Veröffentlicht am 17.06.2005

Aktuelle Situation im Abschiebungsgewahrsam

Flüchtlingsrat sieht weiter politischen Handlungsbedarf
Pressemitteilung vom 17. Juni 2005


Die aktuellen Entwicklungen im Berliner Abschiebungsgewahrsam geben aus Sicht des Flüchtlingsrats Berlin für die Senatsverwaltung für Inneres dringend Anlass politisch tätig zu werden. Der Senat sollte insbesondere die Einhaltung der geltenden Weisung zur Vermeidung von Abschiebungshaft durch die Berliner Ausländerbehörde gewährleisten.

Die lange Haftdauer gab regelmäßig Anstoß für Protestaktionen der Betroffenen. So begannen im April diesen Jahres 16 Insassen mit einem Hungerstreik, um u.a. gegen die langen Haftzeiten zu protestieren. Zuletzt befanden sich nach Informationen des Flüchtlingsrat noch 3 Personen im Hungerstreik, von denen ein kurdischer Flüchtling aus der Türkei gestern in das Haftkrankenhaus Moabit eingeliefert werden musste. Die Version der Polizeiführung, es habe sich nicht um einen Hungerstreik, sondern um eine Verweigerung der Annahme von Gewahrsamsessen gehandelt, verliert vor diesem Hintergrund den Bezug zur Realität.

Die lange Haftdauer kann in Verbindung mit einer mangelnden rechtlichen Vertretung und Aufklärung über die Haftgründe durch die Ausländerbehörde bei den Betroffen zu ernsthaften psychischen Belastungen führen. So kam es in dieser Woche zu zwei Suizidversuchen, die zum Glück verhindert werden konnten.
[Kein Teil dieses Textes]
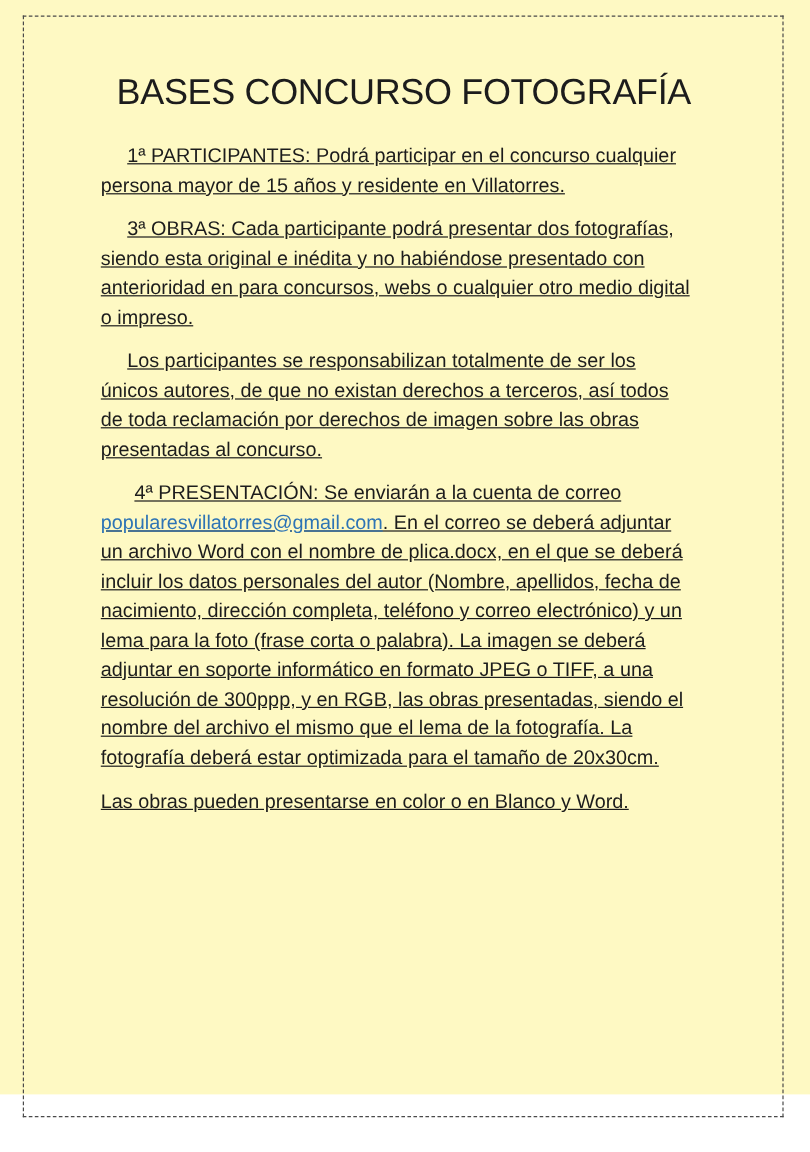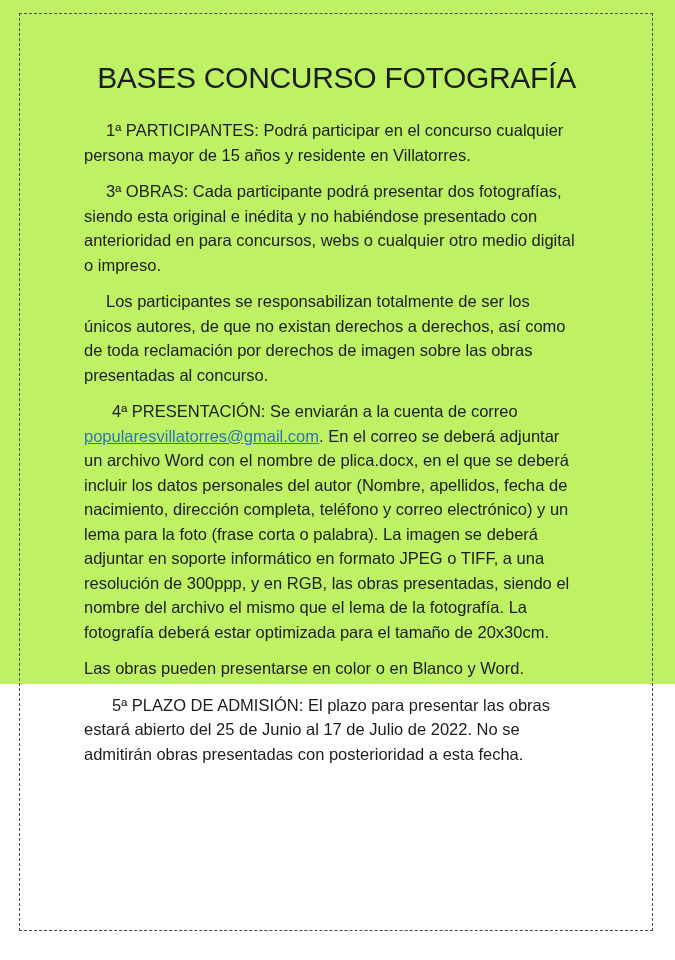"BASES CONCURSO FOTOGRAFÍA" .page { background: #bef264 -> #fef9c3; height: 684px -> 912px }
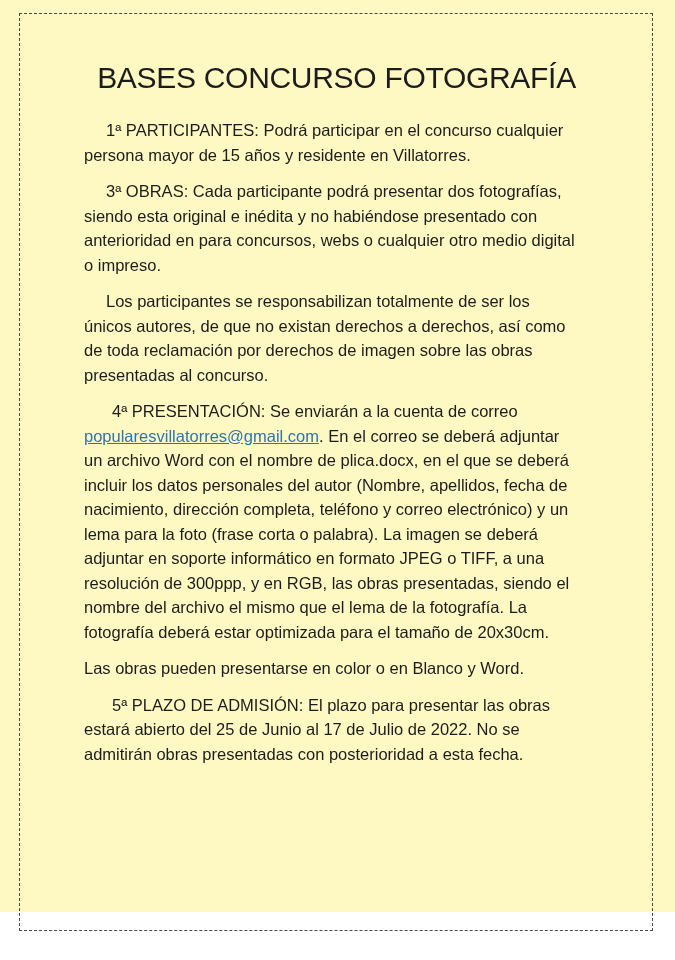"1ª PARTICIPANTES: Podrá participar en" .para { text-decoration: none -> underline }
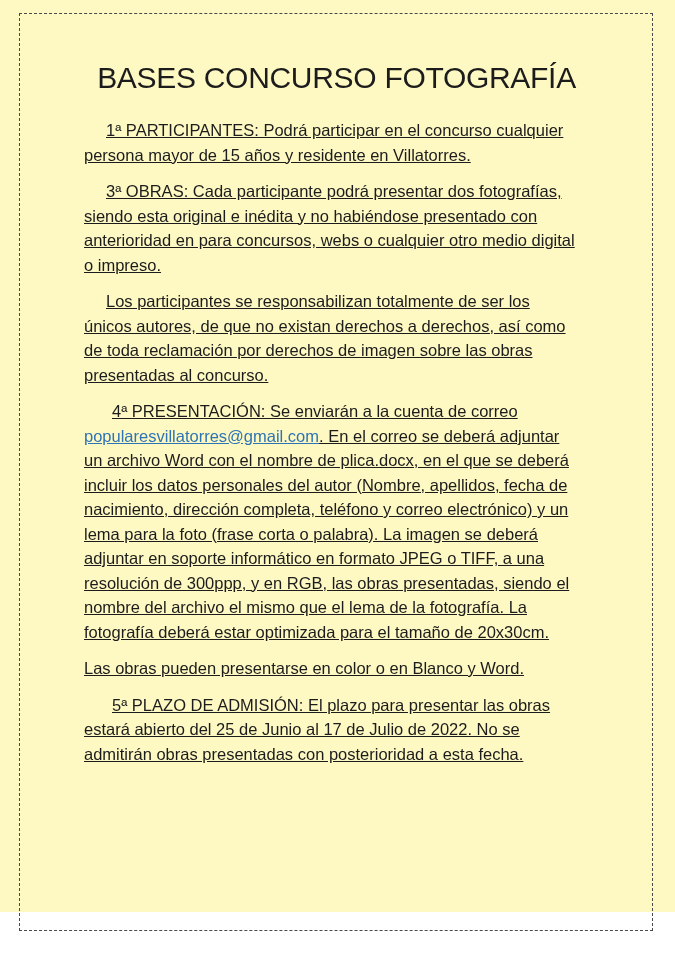"Los participantes se responsabilizan" p.para { text: derechos, así como -> terceros, así todos }
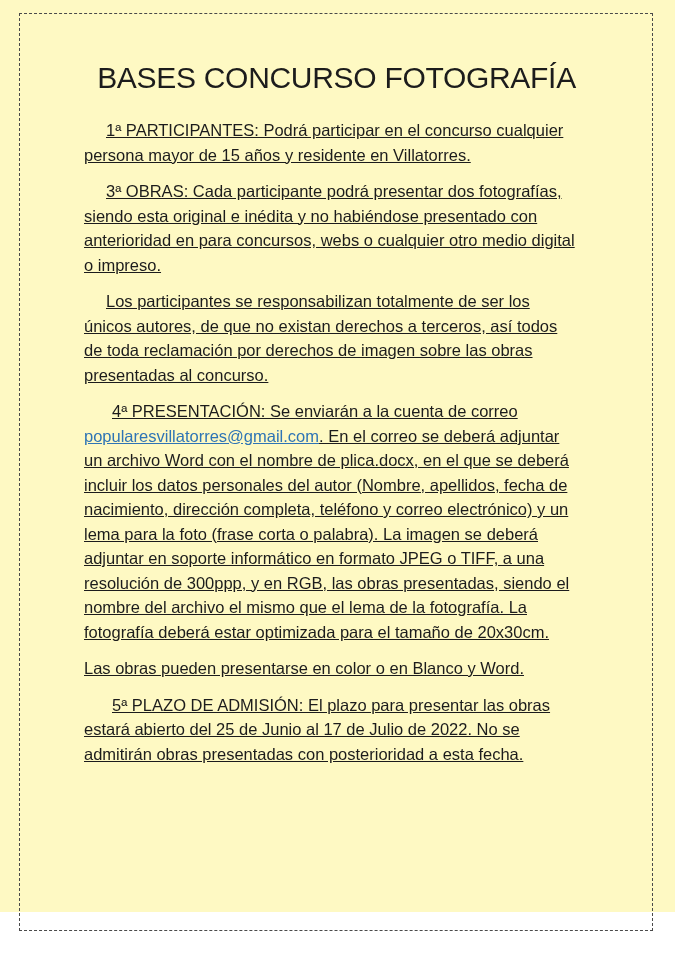"5ª PLAZO DE ADMISIÓN: El" p.para { html: <p>5ª PLAZO DE ADMISIÓN: El plazo para presentar las obras estará abierto del 25 de Junio al 17 de Julio de 2022. No se admitirán obras presentadas con posterioridad a esta fecha.</p> -> none }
Im Interesse der Begrenzung der Haftdauer und ausgehend von der geltenden Weisung sollte der Senat regelmäßig auf die Auswertung der Praxis der Ausstellung von Reisedokumenten durch die Botschaften der Herkunftsländer drängen. Allerdings wurde die Inhaftierung von indischen Staatsangehörigen im Vorjahr erst eingestellt, nachdem das Landgericht Berlin Beschlüsse zur Unmöglichkeit der Abschiebung nach Indien innerhalb von 6 Monaten gefasst hatte. Ein vergleichbarer – noch nicht rechtskräftiger Beschluss – erging aktuell (15.06.2005) im Fall eines pakistanischen Staatsangehörigen. Wie im Fall der indischen Staatsbürger gab es u.a. durch die Mitteilungen der Seelsorger auch in diesem Zusammenhang hinreichend Anzeichen für die Senatsverwaltung, eine Haftvermeidung für die genannte Personengruppe in Erwägung zu ziehen.

Nach einem Beschluss des Kammergerichtes vom März 2005 zur Vermeidung von Abschiebungshaft von Minderjährigen (vgl. Pressemitteilung des Flüchtlingsrates vom 24. März 2005) wurde von der Senatsverwaltung die geltende Weisung zur Abschiebungshaft geändert und die zwingende Prüfung alternativer Unterbringungsmöglichkeiten durch die Ausländerbehörde festgeschrieben. Dieses Prüfverfahren wird aber wie im Fall von zwei dem Flüchtlingsrat bekannten Jugendlichen durch die Durchführung von Altersfestsstellungen unterlaufen. Dabei kam es u.a. zum Röntgen der Handwurzel und damit zu einem Eingriff in die körperliche Unversehrtheit der Betroffenen.

Aus Anlass des Internationalen Tages des Flüchtlings am 20. Juni 2005, fordert der Flüchtlingsrat den Senat auf, die derzeitige Praxis der Anordnung und Verlängerung von Abschiebehaft unter dem Blickwinkel der Verhältnismäßigkeit der Mittel zu überprüfen.

  • Auf die Inhaftierung von Minderjährigen sollte ausgehend vom Kindeswohl generell verzichtet werden.
  • Allen Inhaftierten sollte ein rechtlicher Beistand zur Seite gestellt werden. Es kann nicht allein die Aufgabe von NGOs sein, die Initiative zur Gründung eines Rechtshilfefonds zu ergreifen.
  • Für die soziale und medizinische Versorgung der Betroffenen sollte einer unabhängige Stelle (z.B. getragen von den Wohlfahrtsverbänden) und nicht die Polizei Verantwortung tragen.